Study Shows RA Drugs Known as DMARDs Aren’t Prescribed as Aggressively as They Should
By
WebMD Health News
Reviewed by Laura J. Martin, MD

Feb. 1, 2011 -- Widely available drugs that are recommended early in the treatment of rheumatoid arthritis are not being prescribed nearly as much as they could be.

That’s the conclusion of a new study that says effective medicines called disease-modifying antirheumatic drugs (DMARDs) are not being used as aggressively as called for under accepted medical guidelines.

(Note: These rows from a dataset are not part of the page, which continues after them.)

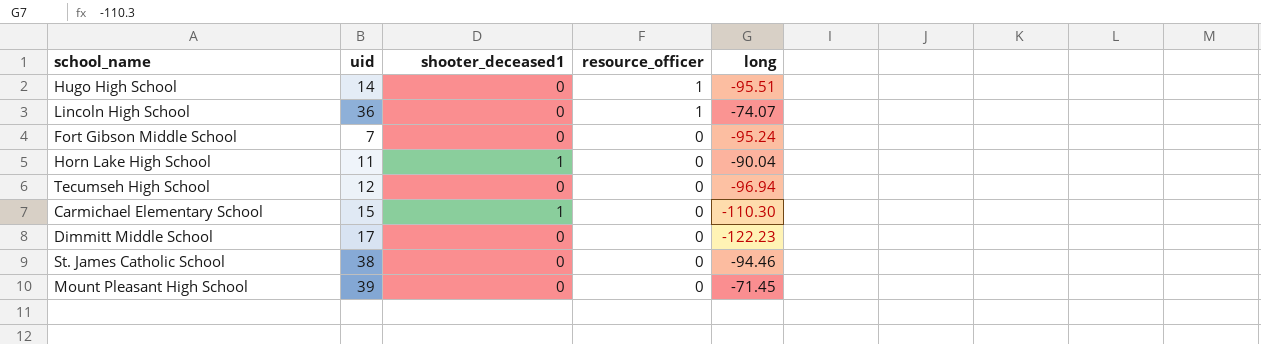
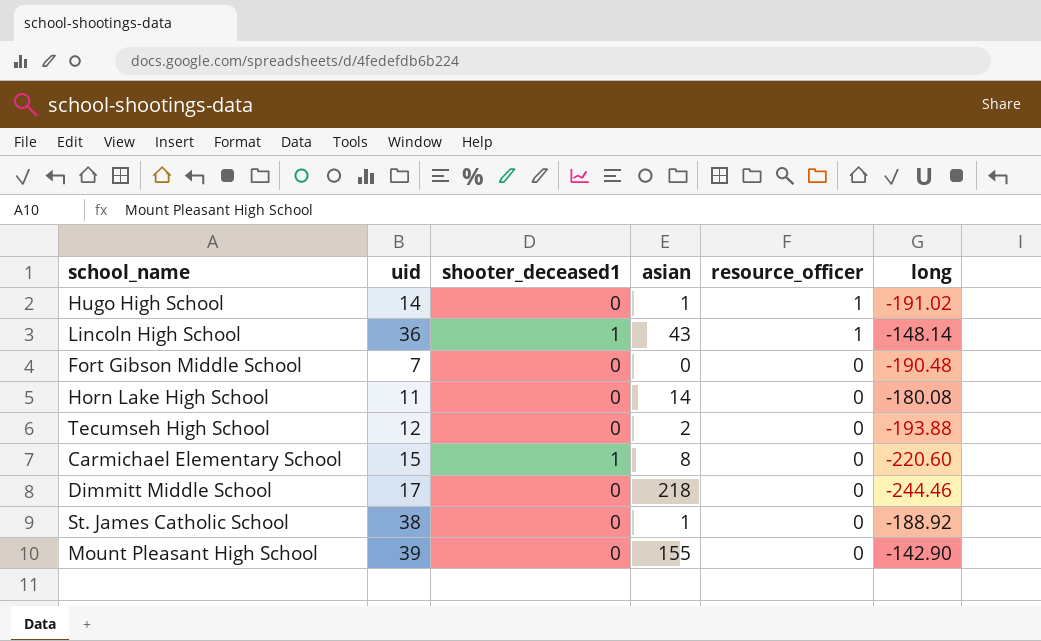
column asian | position: none -> 4
Hugo High School | long: -95.51 -> -191.02
Lincoln High School | shooter_deceased1: 0 -> 1
Lincoln High School | long: -74.07 -> -148.14
Fort Gibson Middle School | long: -95.24 -> -190.48
Horn Lake High School | shooter_deceased1: 1 -> 0
Horn Lake High School | long: -90.04 -> -180.08
Tecumseh High School | long: -96.94 -> -193.88
Carmichael Elementary School | long: -110.30 -> -220.60
Dimmitt Middle School | long: -122.23 -> -244.46
St. James Catholic School | long: -94.46 -> -188.92
Mount Pleasant High School | long: -71.45 -> -142.90

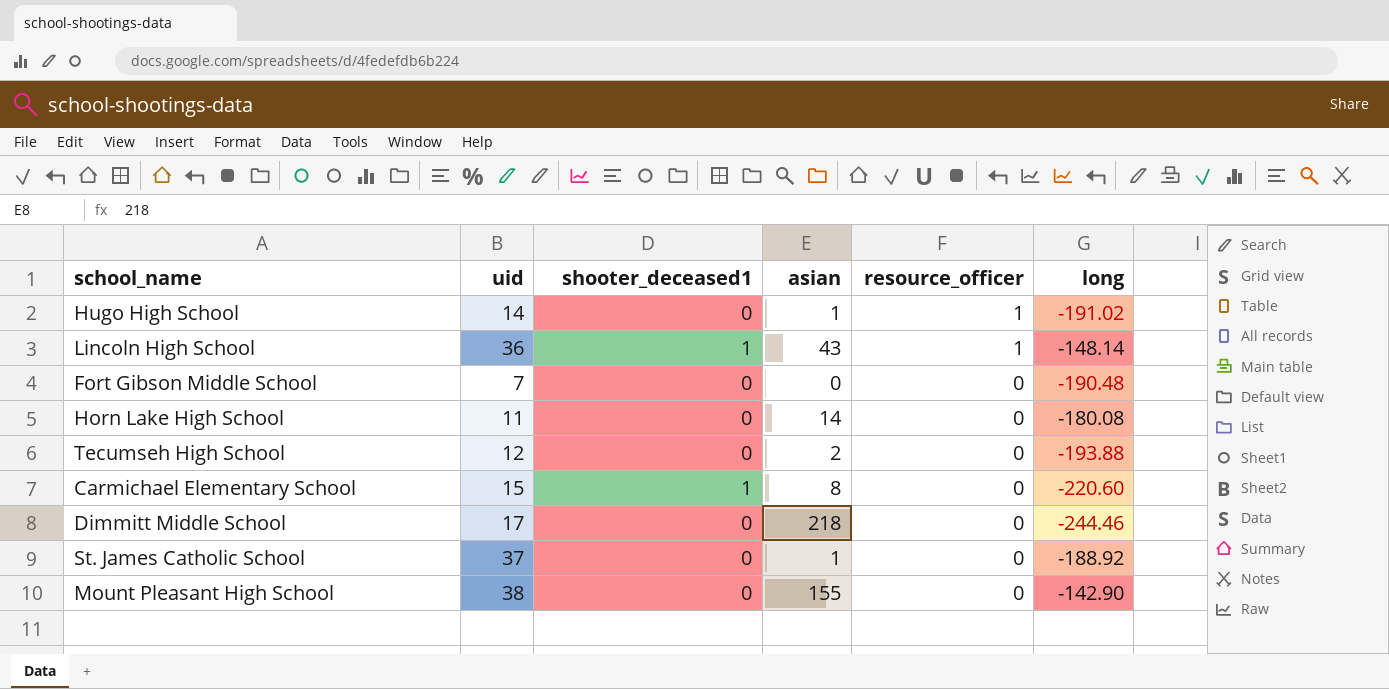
St. James Catholic School | uid: 38 -> 37
Mount Pleasant High School | uid: 39 -> 38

Researchers say that only 63% of Medicare patients reviewed for the study received any amount of the prescription medications.

“Among patients with a true diagnosis of rheumatoid arthritis, closer to 90% should be receiving treatment,” study researcher Gabriela Schmajuk, MD, a postdoctoral scholar at Stanford, says in a news release.   

Schmajuk and colleagues, including Jinoos Yazdany, MD, MPH, of the University of California, San Francisco, report that the number of patients receiving the effective medications varies dramatically by health care plan, economic status, and where the patients live.

Rheumatoid arthritis is a chronic, painful disease that leads to inflammation of the joints and tissues around the joints. RA is considered an autoimmune disease.

The disease, which usually strikes people between the ages of 40 and 60, afflicts 1.3 million Americans, is three times more common in women than men.

The Importance of DMARDs

“The reason [DMARD] treatment is so important is that, if left untreated, one-third of the patients with rheumatoid arthritis will become disabled within five years of diagnosis,” Schmajuk says. “The disease primarily affects the hands. Frequently patients are unable to work because they can’t use their hands.”

The large study examined differences in medication treatment of 93,143 people with rheumatoid arthritis ages 65 and older between the years 2005 and 2008. Information was obtained from the Healthcare Effectiveness Data and Information Set, also known as HEDIS.

HEDIS, in 2005, introduced a quality measure to assess the number of RA patients receiving DMARDs.

“We found that certain groups were not receiving the medication they needed,” Schmajuk says. “Patients who had low income received DMARDs less frequently than wealthier patients. Blacks received medications less frequently than whites. We also found that patients who lived in the mid-and south-Atlantic regions received medications less frequently than other areas, particularly the West Coast states.”

Treatment varied dramatically among health care plans, according to the researchers.

“Some plans were doing really well, with over 80% of patients being treated appropriately,” Schmajuk says. “Other plans had fewer than 20% of patients getting appropriate care, which is really worrisome. We know this wasn’t because of the individual characteristics of the patients since the health plan results were adjusted for age, race, income, and geographic region.”

The researchers did not investigate the causes of variations in treatment but speculate the some health plans may have different policies about when patients can see certain types of specialists.